## DATASET:

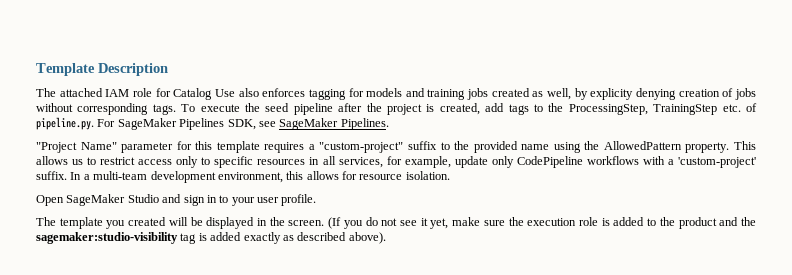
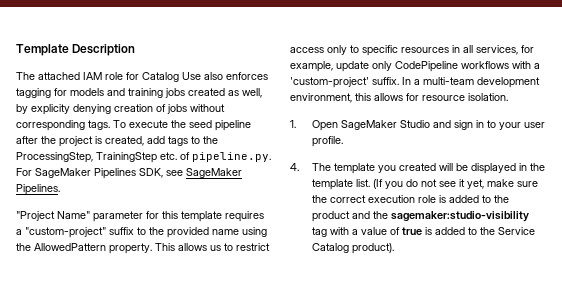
(450, 175) none -> [290,120,296,128] 1.
(317, 200) none -> [290,163,299,171] 4.
[288,220,325,226] screen. -> [311,179,370,190] template list.
(524, 221) none -> [329,195,366,203] correct
[198,232,386,244] is added exactly as described above). -> [329,227,535,235] [311,243,394,254] with a value of true is added to the Service Catalog product).

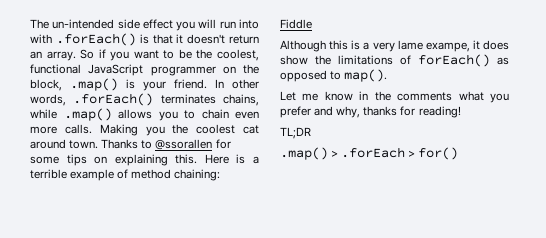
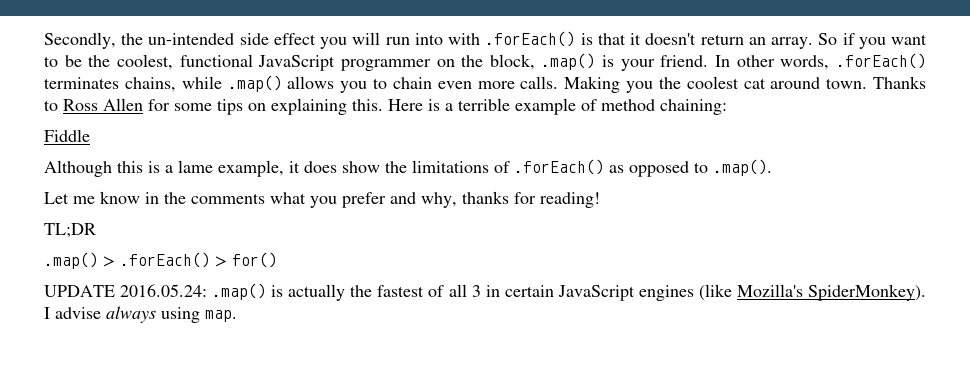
[30,19,49,29] The -> [44,32,144,49] Secondly, the
[155,139,213,150] @ssorallen -> [63,98,143,111] Ross Allen
[372,40,470,52] very lame exampe, -> [178,160,284,177] lame example,
[418,54,490,67] forEach() -> [514,159,604,175] .forEach()
[344,69,388,82] map(). -> [713,159,772,176] .map().
[341,147,406,158] .forEach -> [120,252,210,268] .forEach()
(459, 153) none -> [44,283,926,301] [44,306,237,323] // UPDATE 2016.05.24: .map() is actually the fastest of all 3 in certain JavaScript engines (like Mozilla's SpiderMonkey). I advise always using map.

## PROBLEM TO SOLVE:
A word-for-word repeat of the lines from the line with "(317, 200) none -> [290,163,299,171] 4." to the last line of the data, both ends included and pictures left out, is all that should appear.

## RESPONSE TO THIS EXERCISE:
(317, 200) none -> [290,163,299,171] 4.
[288,220,325,226] screen. -> [311,179,370,190] template list.
(524, 221) none -> [329,195,366,203] correct
[198,232,386,244] is added exactly as described above). -> [329,227,535,235] [311,243,394,254] with a value of true is added to the Service Catalog product).

[30,19,49,29] The -> [44,32,144,49] Secondly, the
[155,139,213,150] @ssorallen -> [63,98,143,111] Ross Allen
[372,40,470,52] very lame exampe, -> [178,160,284,177] lame example,
[418,54,490,67] forEach() -> [514,159,604,175] .forEach()
[344,69,388,82] map(). -> [713,159,772,176] .map().
[341,147,406,158] .forEach -> [120,252,210,268] .forEach()
(459, 153) none -> [44,283,926,301] [44,306,237,323] // UPDATE 2016.05.24: .map() is actually the fastest of all 3 in certain JavaScript engines (like Mozilla's SpiderMonkey). I advise always using map.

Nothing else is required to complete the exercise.